*** Begin section ***
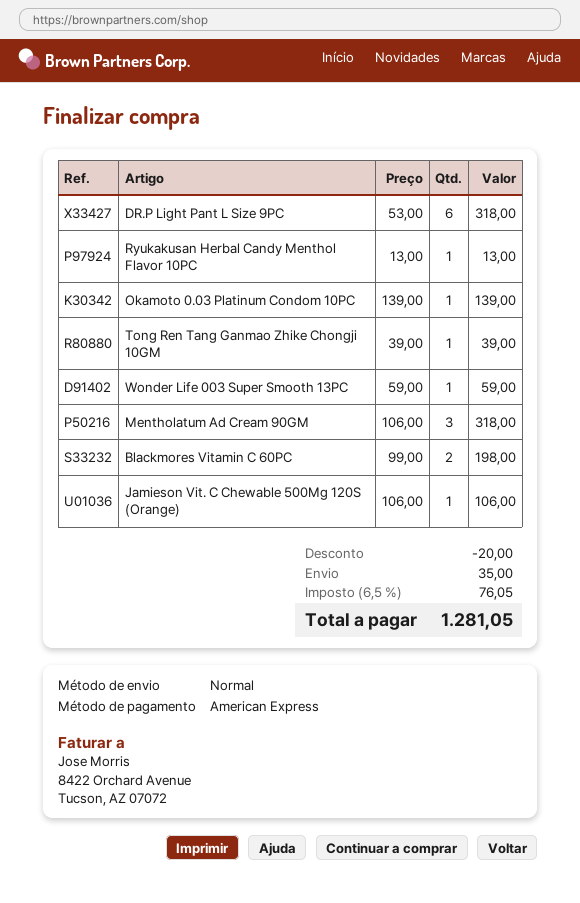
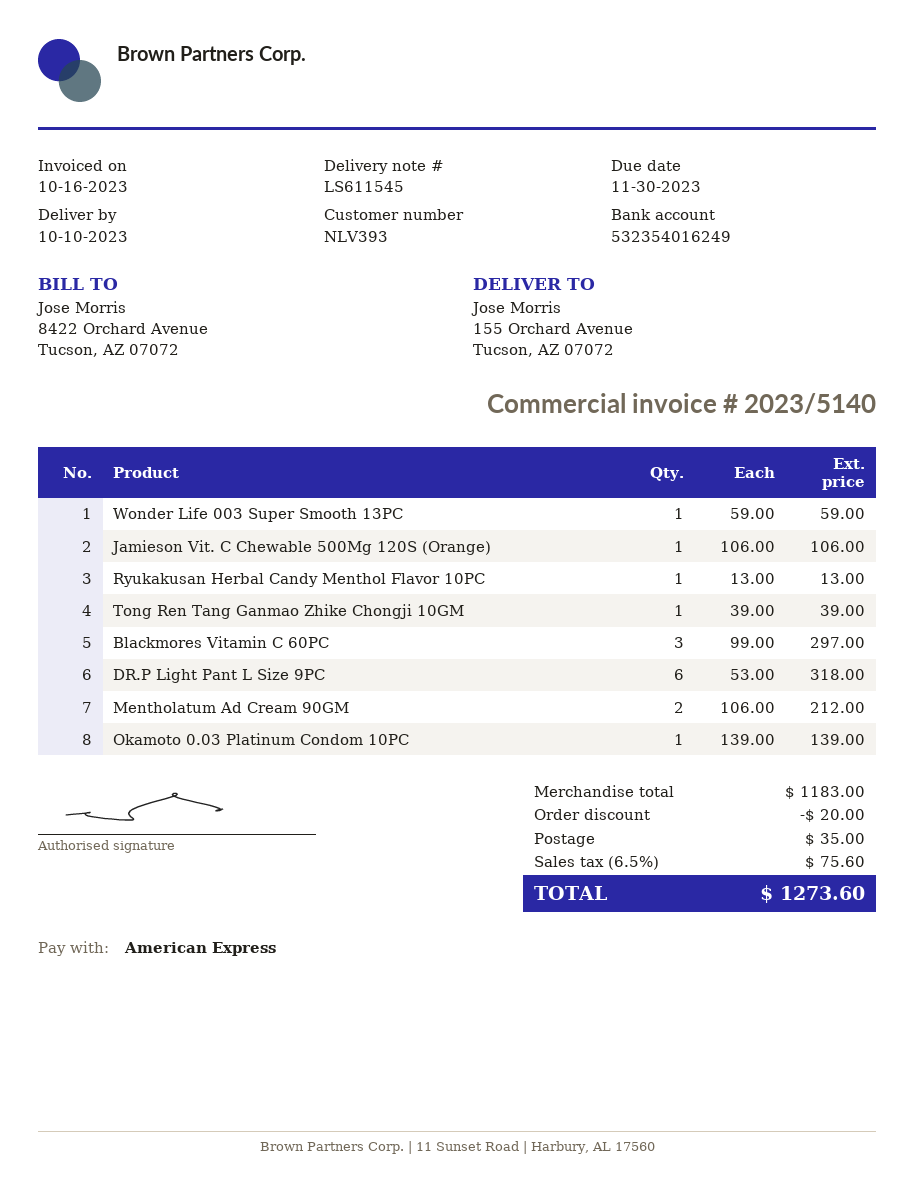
Mentholatum Ad Cream 90GM: 3 x 106.00 = 318.00 -> 2 x 106.00 = 212.00
Blackmores Vitamin C 60PC: 2 x 99.00 = 198.00 -> 3 x 99.00 = 297.00
tax: 6.5% = 76.05 -> 6.5% = 75.60
total: 1281.05 -> 1273.60

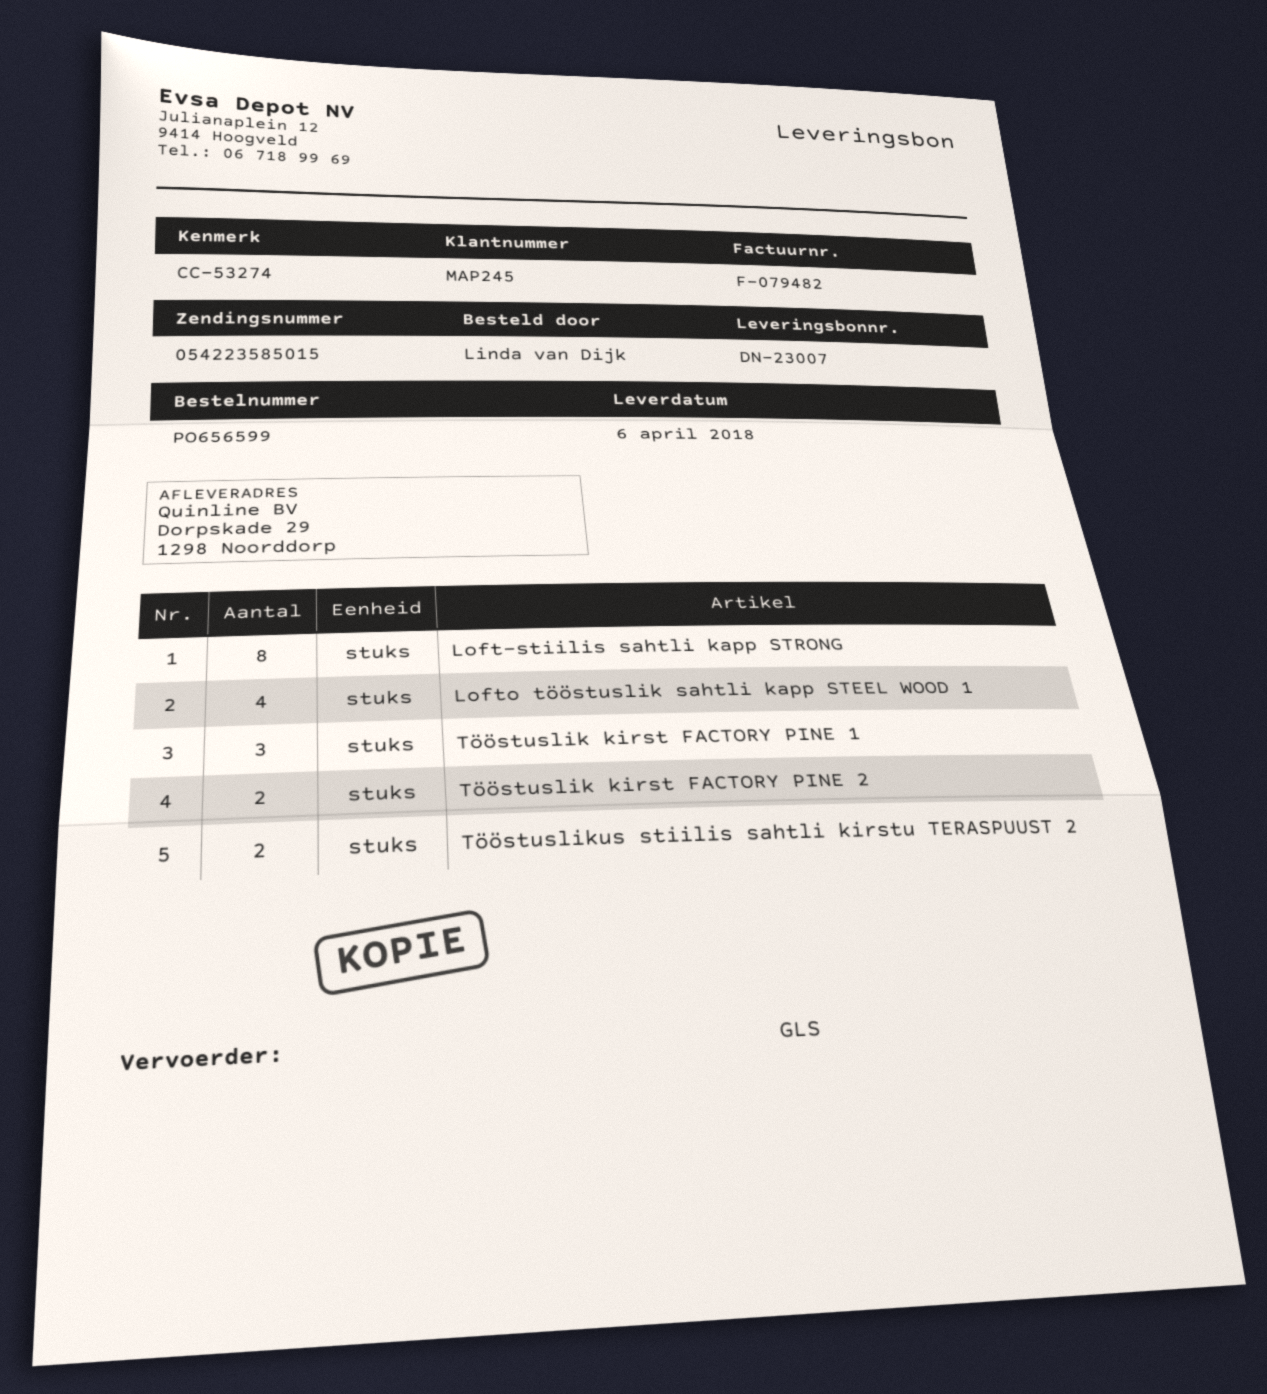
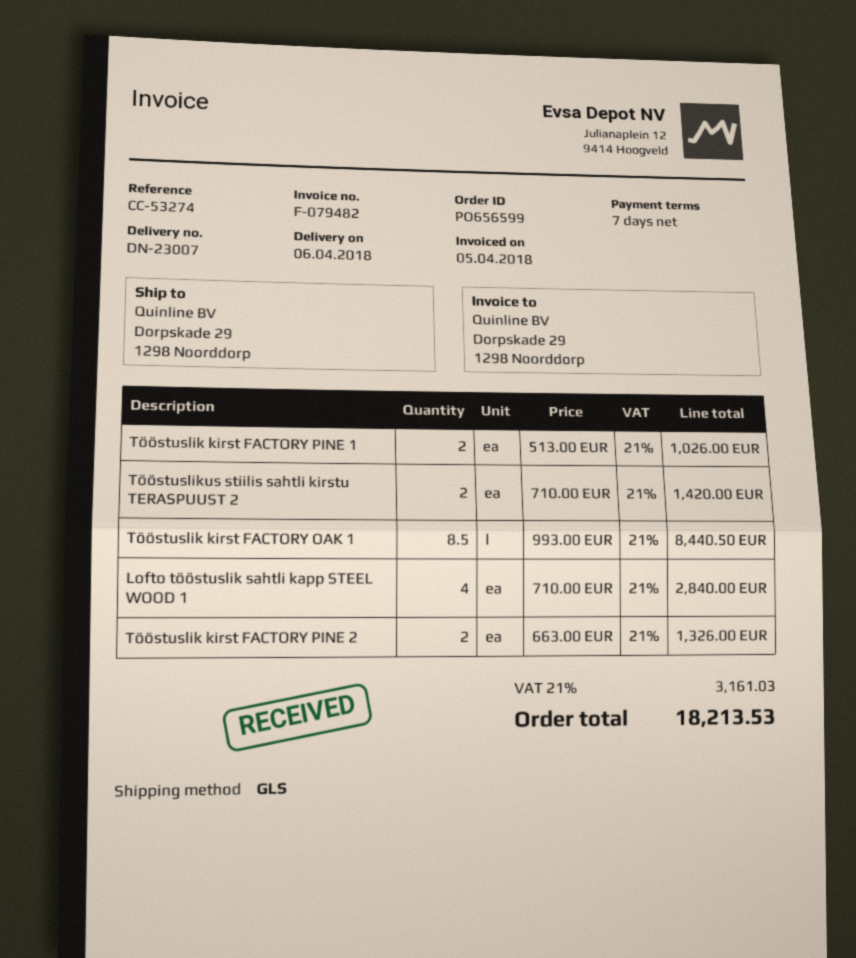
Loft-stiilis sahtli kapp STRONG: 8 -> none
Tööstuslik kirst FACTORY PINE 1: 3 -> 2
Tööstuslik kirst FACTORY OAK 1: none -> 8.5

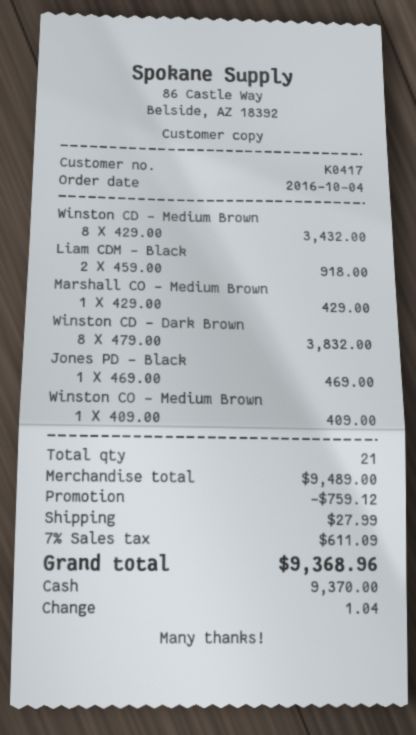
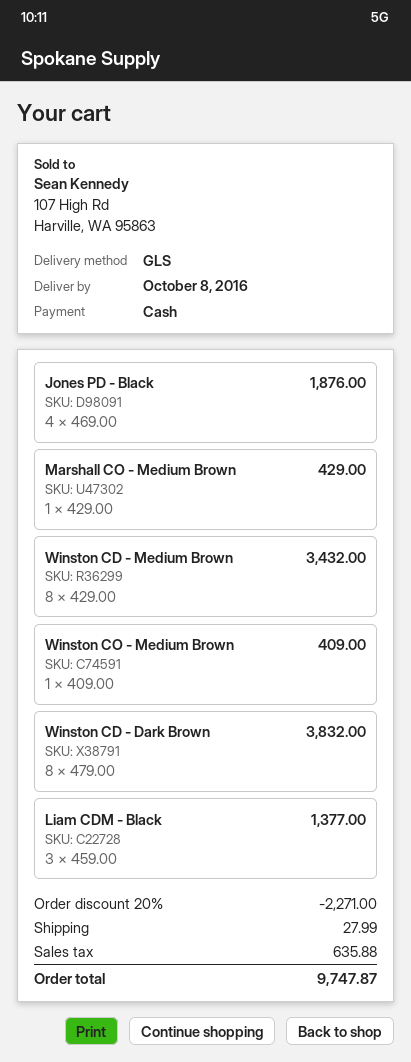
Liam CDM - Black: 2 x 459.00 = 918.00 -> 3 x 459.00 = 1377.00
Jones PD - Black: 1 x 469.00 = 469.00 -> 4 x 469.00 = 1876.00
discount: 759.12 -> 2271.00
tax: 611.09 -> 635.88
total: 9368.96 -> 9747.87

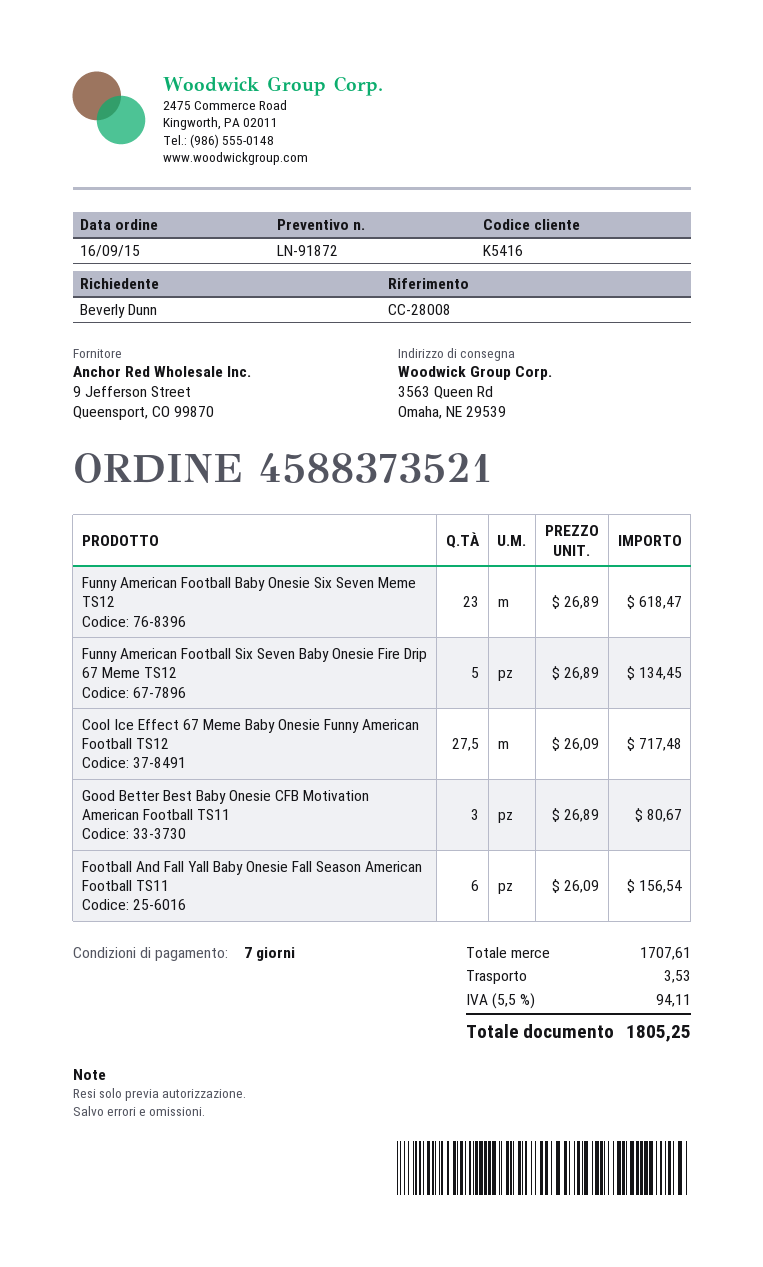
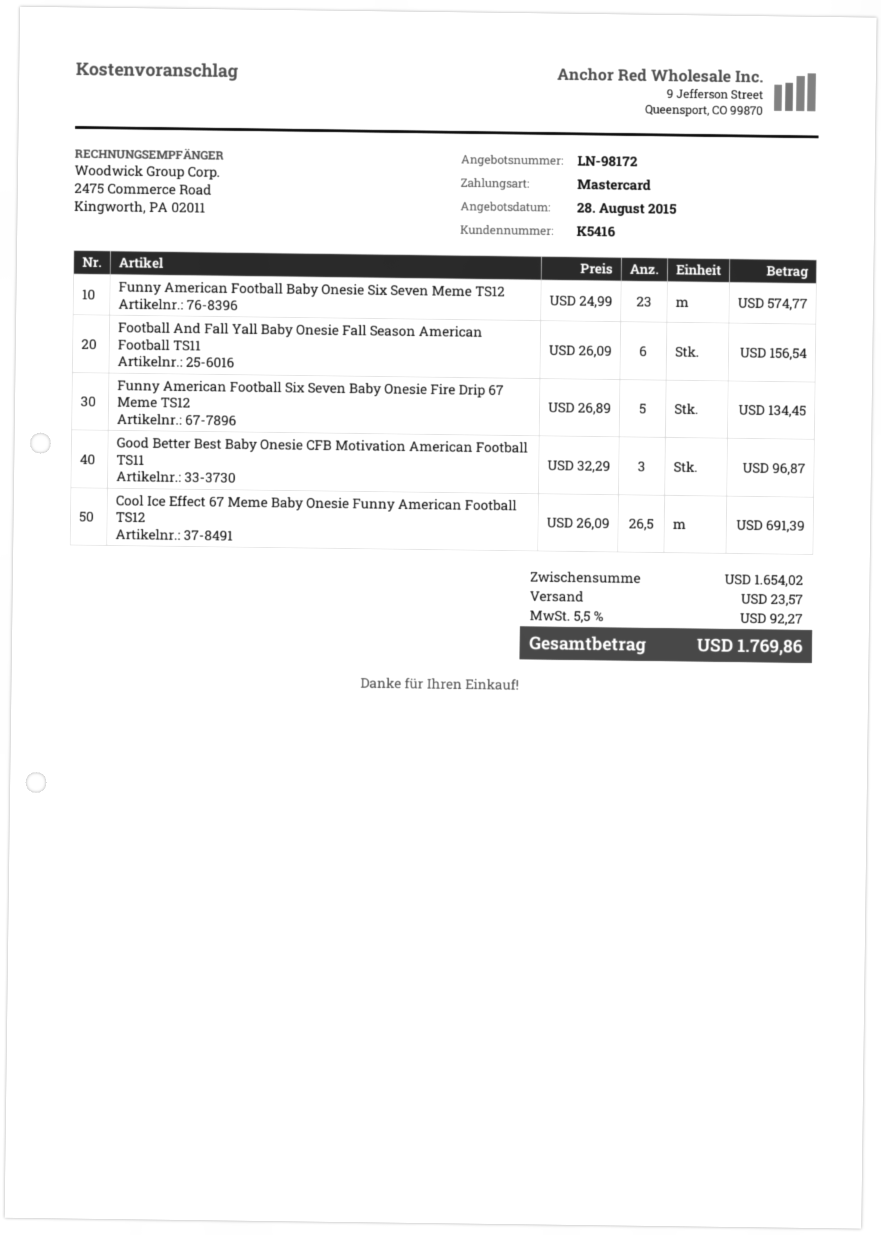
quote number: LN-91872 -> LN-98172
Funny American Football Baby Onesie Six Seven Meme TS12: 23 x 26.89 = 618.47 -> 23 x 24.99 = 574.77
Cool Ice Effect 67 Meme Baby Onesie Funny American Football TS12: 27.5 x 26.09 = 717.48 -> 26.5 x 26.09 = 691.39
Good Better Best Baby Onesie CFB Motivation American Football TS11: 3 x 26.89 = 80.67 -> 3 x 32.29 = 96.87
subtotal: 1707.61 -> 1654.02
shipping: 3.53 -> 23.57
tax: 5.5% = 94.11 -> 5.5% = 92.27
total: 1805.25 -> 1769.86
*** End section ***
## PROMPT
Starting at the line that contains "Cool Ice Effect", output each remaining line of the listing, the last line included, exactly as it appears.

## TASK RESULT
Cool Ice Effect 67 Meme Baby Onesie Funny American Football TS12: 27.5 x 26.09 = 717.48 -> 26.5 x 26.09 = 691.39
Good Better Best Baby Onesie CFB Motivation American Football TS11: 3 x 26.89 = 80.67 -> 3 x 32.29 = 96.87
subtotal: 1707.61 -> 1654.02
shipping: 3.53 -> 23.57
tax: 5.5% = 94.11 -> 5.5% = 92.27
total: 1805.25 -> 1769.86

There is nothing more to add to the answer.